(Quebec) The Metropolitan Community of Montreal (CMM) chaired by Mayor Valérie Plante “welcomes the openness to dialogue” of the Minister of Transport Geneviève Guilbault, at the end of a meeting on the financing of public transport on Monday.
The Press revealed a few hours before the start of this meeting that the Legault government is offering some $200 million to cover part of the deficit of Greater Montreal’s transportation companies. Their demand is twice as high.
For the CMM, this is a good start. However, she refuses to comment in detail on Geneviève Guilbault’s proposal. As it was a meeting bringing together the mayors responsible for transport companies from across Quebec, there was no negotiation around the offer.
Another meeting with the mayors of the CMM only will be held on May 24. This will be a better opportunity to talk about numbers, they say.
The CMM adopted a positive tone at the end of Monday’s meeting. She “welcomes the openness to dialogue of Mme Guilbault” and “considers that this is the start of a conversation to continue on the financing of public transport”.
“Just like us, Mme Guilbault indicated that he wanted to avoid a late outcome like last year and settle the financing for this year before the summer. She also let it be known that she wanted to plan the next two years in the fall,” adds the CMM. Valérie Plante will hold a press scrum Tuesday morning to comment further on the meeting.
For her part, the minister “repeated” to elected officials that, “to be able to find solutions to financing issues, we must ensure that we work on common and rigorous quantified bases because here we are talking about money taxpayers,” according to a written statement sent by his office after the meeting. This is a thinly veiled allusion to the war of numbers going on behind the scenes.

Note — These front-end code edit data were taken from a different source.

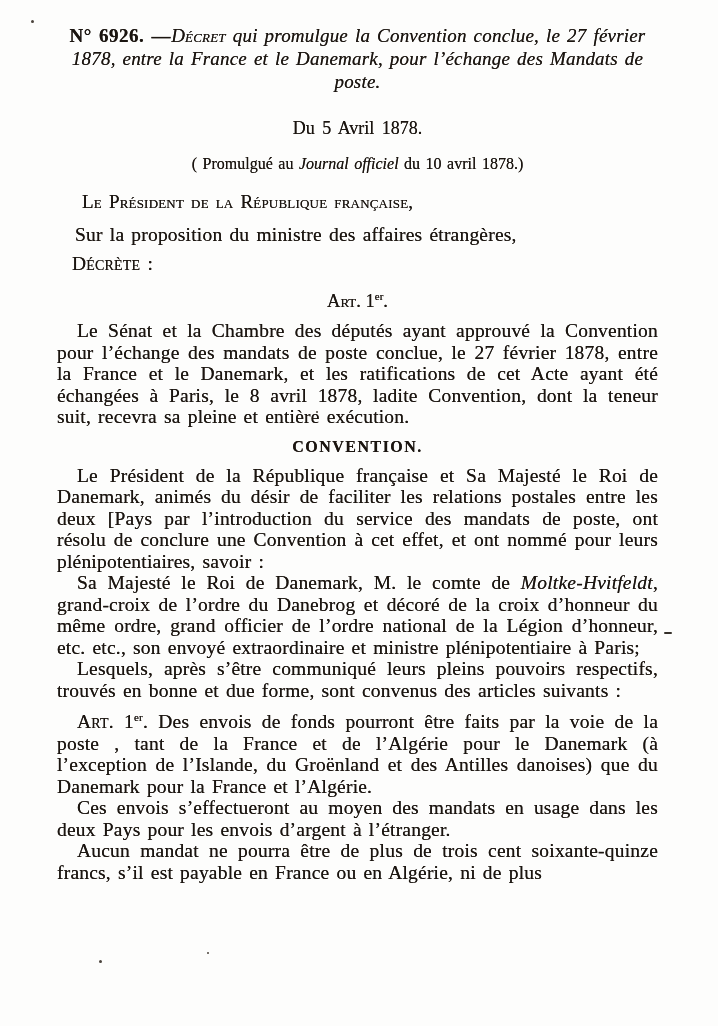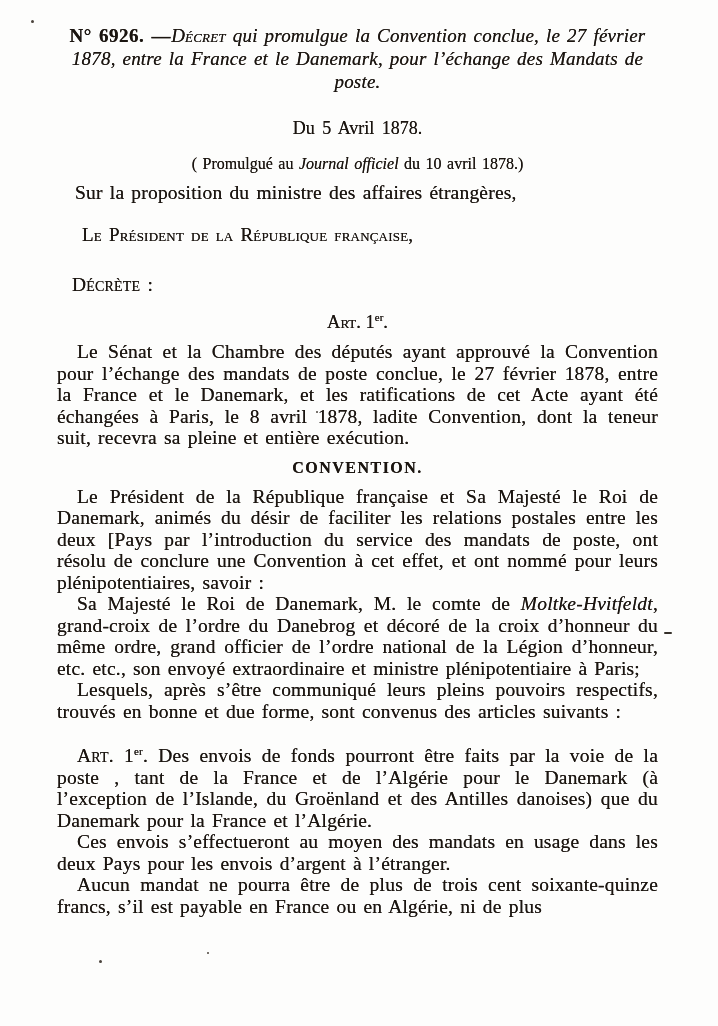"Sur la proposition du ministre" p.pre-line { order: before "Le Président de la République française," -> after "Le Président de la République française," }
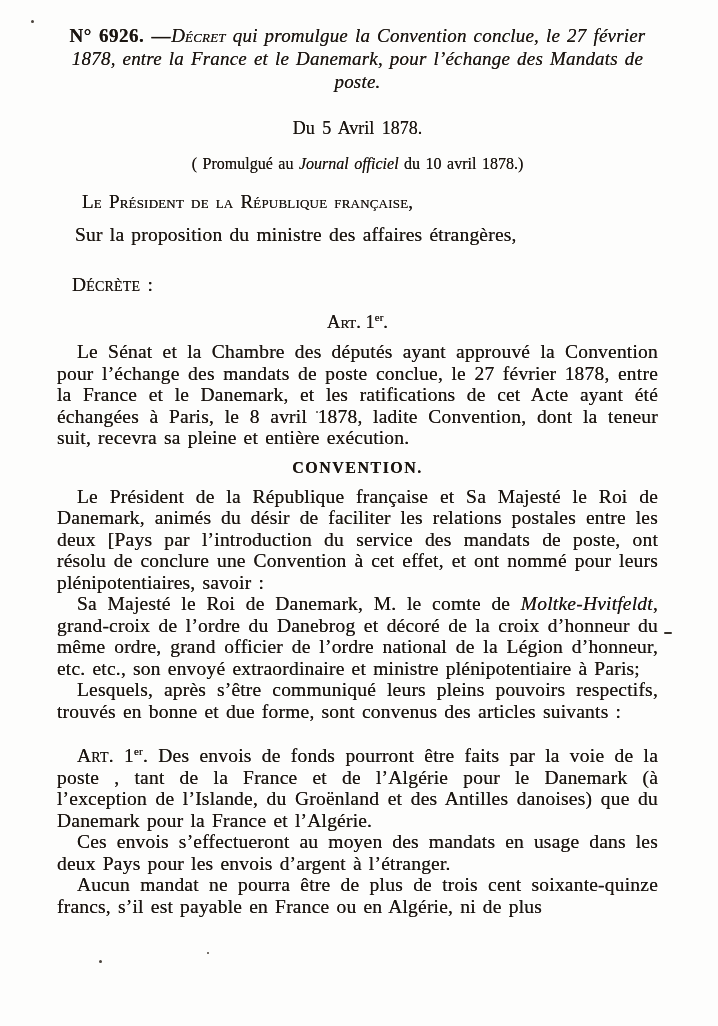"Décrète :" .ind-decrete { margin-top: 26px -> 5px }
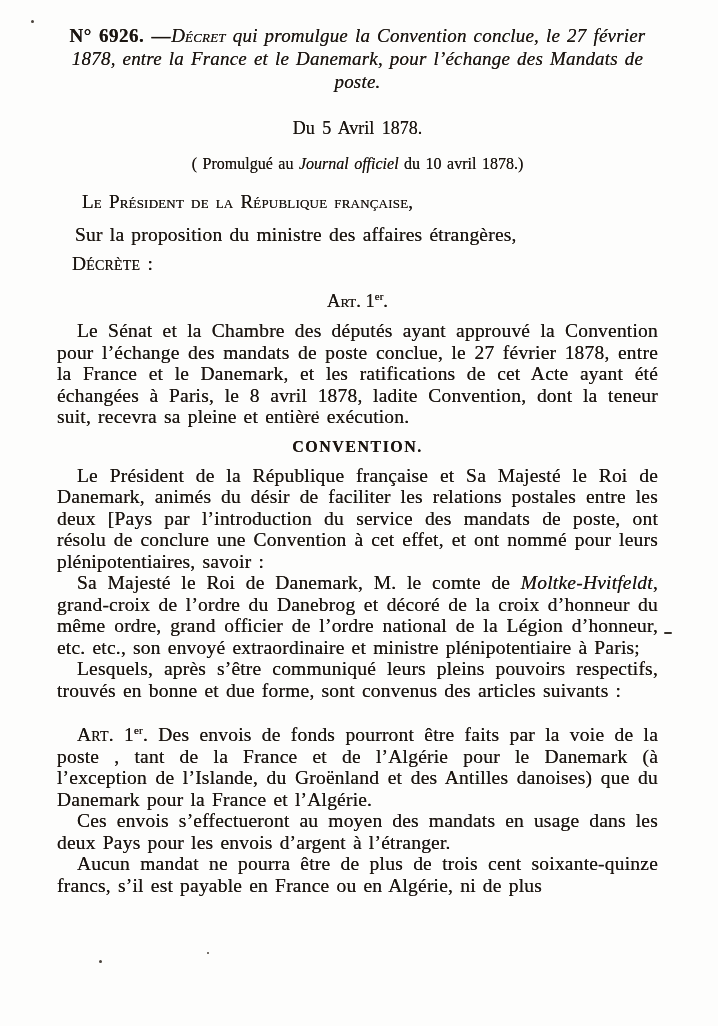"Art. 1er. Des envois de" .art1-para { margin-top: 23px -> 10px }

Quebec wants to offer its assistance only for the part of the deficit of transport companies attributable to the COVID-19 pandemic. This is what he calls the “cyclical” deficit, the one resulting from the drop in ridership and the fall in fare revenues of transport companies. The government considers that it has a responsibility to reduce it.
This cyclical deficit should be distinguished from the “structural” deficit, the responsibility of which lies solely with transport companies according to the government. Among other things, they must clean up their expenses to eliminate them, he argues.
In Greater Montreal, the total operating deficit of transport companies amounts to 561 million, calculates the ARTM. This is the shortfall of the transport companies of Montreal, Laval, Longueuil and exo.
The ARTM estimates that around half of this sum, 284 million, represents a “cyclical” deficit. This is the one for which the government intends to offer assistance representing approximately 70%, or approximately $200 million.
The ARTM is demanding double: 421 million.
The Union of Quebec Municipalities considers that the government’s offer is a good start, but that it is necessary to address the financing of public transportation in the longer term. She is organizing a “national meeting” on the subject on Friday in Drummondville. Geneviève Guilbault has not yet responded to her invitation.
During Monday’s meeting, the minister expressed to the mayors her “desire to ensure predictability” in the financing of public transportation, “by ruling this fall on the amounts for the coming years, once[elle aura] received the audits” on the performance of transport companies.
Geneviève Guilbault has a busy week as she will table her bill creating a transport agency, Mobilité Infra Québec, responsible, among other things, for analyzing and carrying out collective transport projects.